Back in 1847, a physician called Ignaz Semmelweis was working in a Hospital in Vienna, Austria. During this time, 5-30 percent of the female patients in this hospital got infected with puerperal fever which is often fatal.
Semmelweis was performing a study where he compared physicians who washed their hands regularly with others that didn't. He made a ground-braking discovery: Women treated by the hand-washing physicians had only a 1-2 percent chance of getting infected with puerperal fever, whereas other patients still had a 5-30 percent chance. Semmelweis' experiment showed that increasing hygienic standards in hospitals can safe many lifes.

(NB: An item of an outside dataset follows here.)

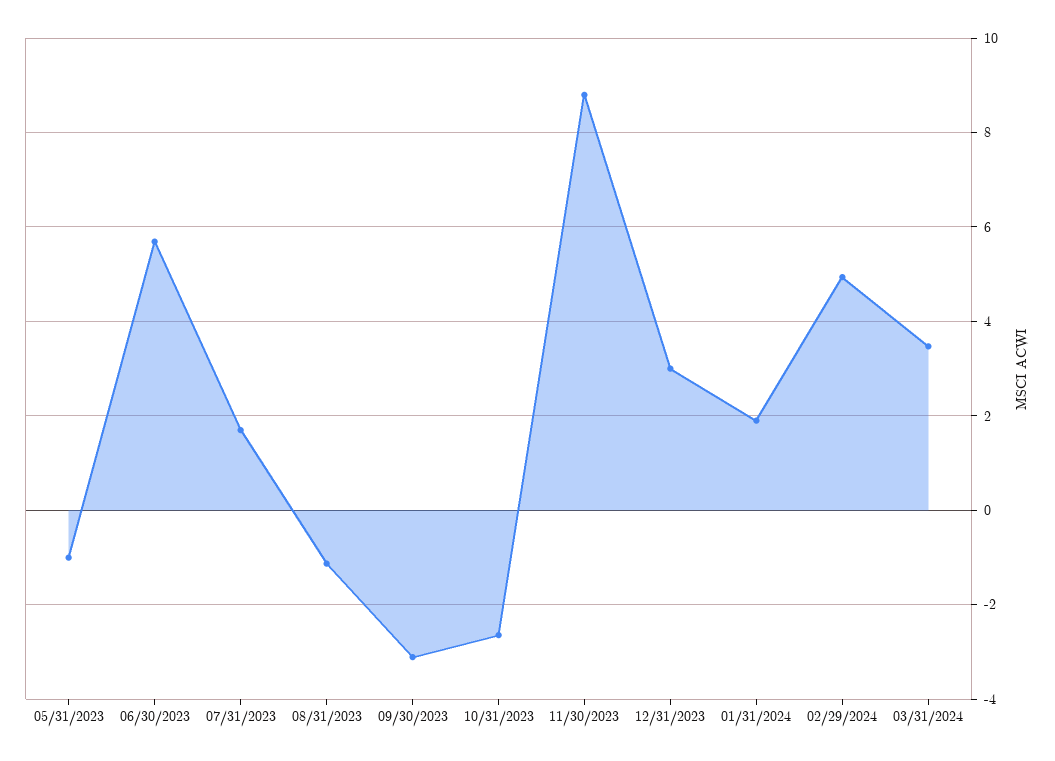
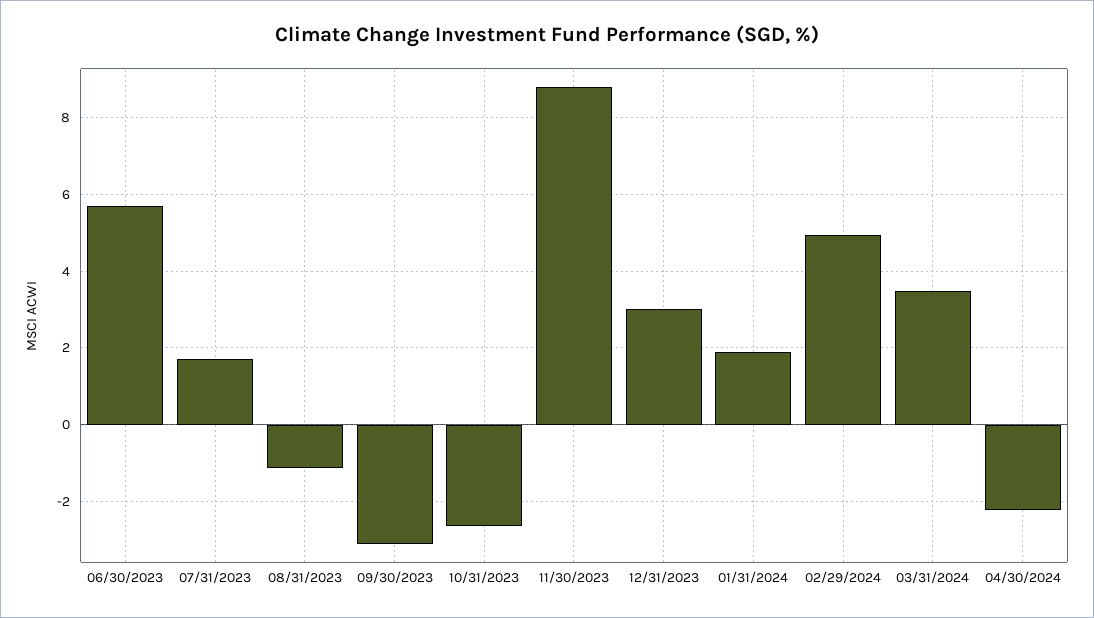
05/31/2023: -1 -> none
04/30/2024: none -> -2.2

What is really interesting in this study is that most of the physicians ignored, rejected, or ridiculed Semmelweis for this conclusion. They simply could not believe that a simple thing such as hand washing could have such an enormous effect on patient's health. It took many years for the medical profession to realize that Semmelweis was right with his views that are taken for granted in today's hospitals. Today's physicians are taught during study that hygiene is a crucial part of their
profession.
I was wondering when such an learning effect takes place in IT. Currently, there is only a limited number of universities teaching IT Security and even fewer that teach secure application design and secure programming. As a result, university graduates will continue to produce insecure application designs as well as insecure coding. Some of them are lucky enough to get training in secure application development, others will learn it the hard way that secure development matters. Same as the physicians 160 years ago, today's developers answer to good advices such as input validation, output encoding, and security design that they don't have time for these things.
Maybe, at some day, we'll have mandatory IT security classes in university and people will shake their heads when they hear that in the old days most of the web applications on the Internet were vulnerable to security bugs.